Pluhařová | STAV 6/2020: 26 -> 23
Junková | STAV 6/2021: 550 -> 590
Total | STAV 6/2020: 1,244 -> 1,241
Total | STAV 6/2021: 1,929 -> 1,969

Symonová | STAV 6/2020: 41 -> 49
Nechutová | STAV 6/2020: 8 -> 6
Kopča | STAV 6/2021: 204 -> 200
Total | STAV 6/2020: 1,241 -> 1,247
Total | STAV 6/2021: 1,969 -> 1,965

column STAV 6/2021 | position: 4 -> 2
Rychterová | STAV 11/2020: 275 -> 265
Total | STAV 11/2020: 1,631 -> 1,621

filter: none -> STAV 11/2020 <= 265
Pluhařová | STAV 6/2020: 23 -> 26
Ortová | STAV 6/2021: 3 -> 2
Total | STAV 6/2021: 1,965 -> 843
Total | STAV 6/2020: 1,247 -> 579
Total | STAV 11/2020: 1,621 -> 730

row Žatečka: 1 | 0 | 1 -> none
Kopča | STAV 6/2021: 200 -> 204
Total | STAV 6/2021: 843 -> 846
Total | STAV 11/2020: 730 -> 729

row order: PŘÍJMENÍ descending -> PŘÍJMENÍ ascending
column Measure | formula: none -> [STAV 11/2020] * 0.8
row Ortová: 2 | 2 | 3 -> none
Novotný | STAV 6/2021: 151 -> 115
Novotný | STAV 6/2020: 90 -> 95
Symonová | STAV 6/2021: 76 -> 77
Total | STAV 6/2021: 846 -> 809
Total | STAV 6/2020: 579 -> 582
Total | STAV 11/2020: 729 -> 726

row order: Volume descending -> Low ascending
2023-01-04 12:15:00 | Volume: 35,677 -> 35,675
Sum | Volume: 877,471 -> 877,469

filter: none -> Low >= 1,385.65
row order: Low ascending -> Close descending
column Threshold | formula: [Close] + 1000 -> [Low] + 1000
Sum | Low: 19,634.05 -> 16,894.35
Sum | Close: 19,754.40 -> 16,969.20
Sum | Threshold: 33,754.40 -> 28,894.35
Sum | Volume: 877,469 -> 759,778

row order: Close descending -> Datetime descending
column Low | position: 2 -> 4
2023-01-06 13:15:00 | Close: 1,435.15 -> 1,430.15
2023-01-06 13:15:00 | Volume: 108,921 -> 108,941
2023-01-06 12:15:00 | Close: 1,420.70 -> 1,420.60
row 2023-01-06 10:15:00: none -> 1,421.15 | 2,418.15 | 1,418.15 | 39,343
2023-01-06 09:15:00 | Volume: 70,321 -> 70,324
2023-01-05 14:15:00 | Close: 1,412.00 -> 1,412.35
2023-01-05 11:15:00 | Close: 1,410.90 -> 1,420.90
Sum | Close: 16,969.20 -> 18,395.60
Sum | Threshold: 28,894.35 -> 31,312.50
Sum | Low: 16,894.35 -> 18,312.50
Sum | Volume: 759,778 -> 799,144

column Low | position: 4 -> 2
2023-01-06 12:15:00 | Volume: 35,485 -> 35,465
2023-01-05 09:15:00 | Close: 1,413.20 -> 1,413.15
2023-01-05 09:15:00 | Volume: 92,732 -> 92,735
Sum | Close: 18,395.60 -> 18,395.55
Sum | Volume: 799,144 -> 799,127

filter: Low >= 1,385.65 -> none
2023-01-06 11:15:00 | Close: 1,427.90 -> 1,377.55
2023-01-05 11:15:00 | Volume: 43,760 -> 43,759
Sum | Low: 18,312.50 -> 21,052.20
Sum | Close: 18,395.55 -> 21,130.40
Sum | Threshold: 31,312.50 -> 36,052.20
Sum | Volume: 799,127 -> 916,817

## Exercise goal
With nothing left out, copy the data above exactly.

## Task response
Pluhařová | STAV 6/2020: 26 -> 23
Junková | STAV 6/2021: 550 -> 590
Total | STAV 6/2020: 1,244 -> 1,241
Total | STAV 6/2021: 1,929 -> 1,969

Symonová | STAV 6/2020: 41 -> 49
Nechutová | STAV 6/2020: 8 -> 6
Kopča | STAV 6/2021: 204 -> 200
Total | STAV 6/2020: 1,241 -> 1,247
Total | STAV 6/2021: 1,969 -> 1,965

column STAV 6/2021 | position: 4 -> 2
Rychterová | STAV 11/2020: 275 -> 265
Total | STAV 11/2020: 1,631 -> 1,621

filter: none -> STAV 11/2020 <= 265
Pluhařová | STAV 6/2020: 23 -> 26
Ortová | STAV 6/2021: 3 -> 2
Total | STAV 6/2021: 1,965 -> 843
Total | STAV 6/2020: 1,247 -> 579
Total | STAV 11/2020: 1,621 -> 730

row Žatečka: 1 | 0 | 1 -> none
Kopča | STAV 6/2021: 200 -> 204
Total | STAV 6/2021: 843 -> 846
Total | STAV 11/2020: 730 -> 729

row order: PŘÍJMENÍ descending -> PŘÍJMENÍ ascending
column Measure | formula: none -> [STAV 11/2020] * 0.8
row Ortová: 2 | 2 | 3 -> none
Novotný | STAV 6/2021: 151 -> 115
Novotný | STAV 6/2020: 90 -> 95
Symonová | STAV 6/2021: 76 -> 77
Total | STAV 6/2021: 846 -> 809
Total | STAV 6/2020: 579 -> 582
Total | STAV 11/2020: 729 -> 726

row order: Volume descending -> Low ascending
2023-01-04 12:15:00 | Volume: 35,677 -> 35,675
Sum | Volume: 877,471 -> 877,469

filter: none -> Low >= 1,385.65
row order: Low ascending -> Close descending
column Threshold | formula: [Close] + 1000 -> [Low] + 1000
Sum | Low: 19,634.05 -> 16,894.35
Sum | Close: 19,754.40 -> 16,969.20
Sum | Threshold: 33,754.40 -> 28,894.35
Sum | Volume: 877,469 -> 759,778

row order: Close descending -> Datetime descending
column Low | position: 2 -> 4
2023-01-06 13:15:00 | Close: 1,435.15 -> 1,430.15
2023-01-06 13:15:00 | Volume: 108,921 -> 108,941
2023-01-06 12:15:00 | Close: 1,420.70 -> 1,420.60
row 2023-01-06 10:15:00: none -> 1,421.15 | 2,418.15 | 1,418.15 | 39,343
2023-01-06 09:15:00 | Volume: 70,321 -> 70,324
2023-01-05 14:15:00 | Close: 1,412.00 -> 1,412.35
2023-01-05 11:15:00 | Close: 1,410.90 -> 1,420.90
Sum | Close: 16,969.20 -> 18,395.60
Sum | Threshold: 28,894.35 -> 31,312.50
Sum | Low: 16,894.35 -> 18,312.50
Sum | Volume: 759,778 -> 799,144

column Low | position: 4 -> 2
2023-01-06 12:15:00 | Volume: 35,485 -> 35,465
2023-01-05 09:15:00 | Close: 1,413.20 -> 1,413.15
2023-01-05 09:15:00 | Volume: 92,732 -> 92,735
Sum | Close: 18,395.60 -> 18,395.55
Sum | Volume: 799,144 -> 799,127

filter: Low >= 1,385.65 -> none
2023-01-06 11:15:00 | Close: 1,427.90 -> 1,377.55
2023-01-05 11:15:00 | Volume: 43,760 -> 43,759
Sum | Low: 18,312.50 -> 21,052.20
Sum | Close: 18,395.55 -> 21,130.40
Sum | Threshold: 31,312.50 -> 36,052.20
Sum | Volume: 799,127 -> 916,817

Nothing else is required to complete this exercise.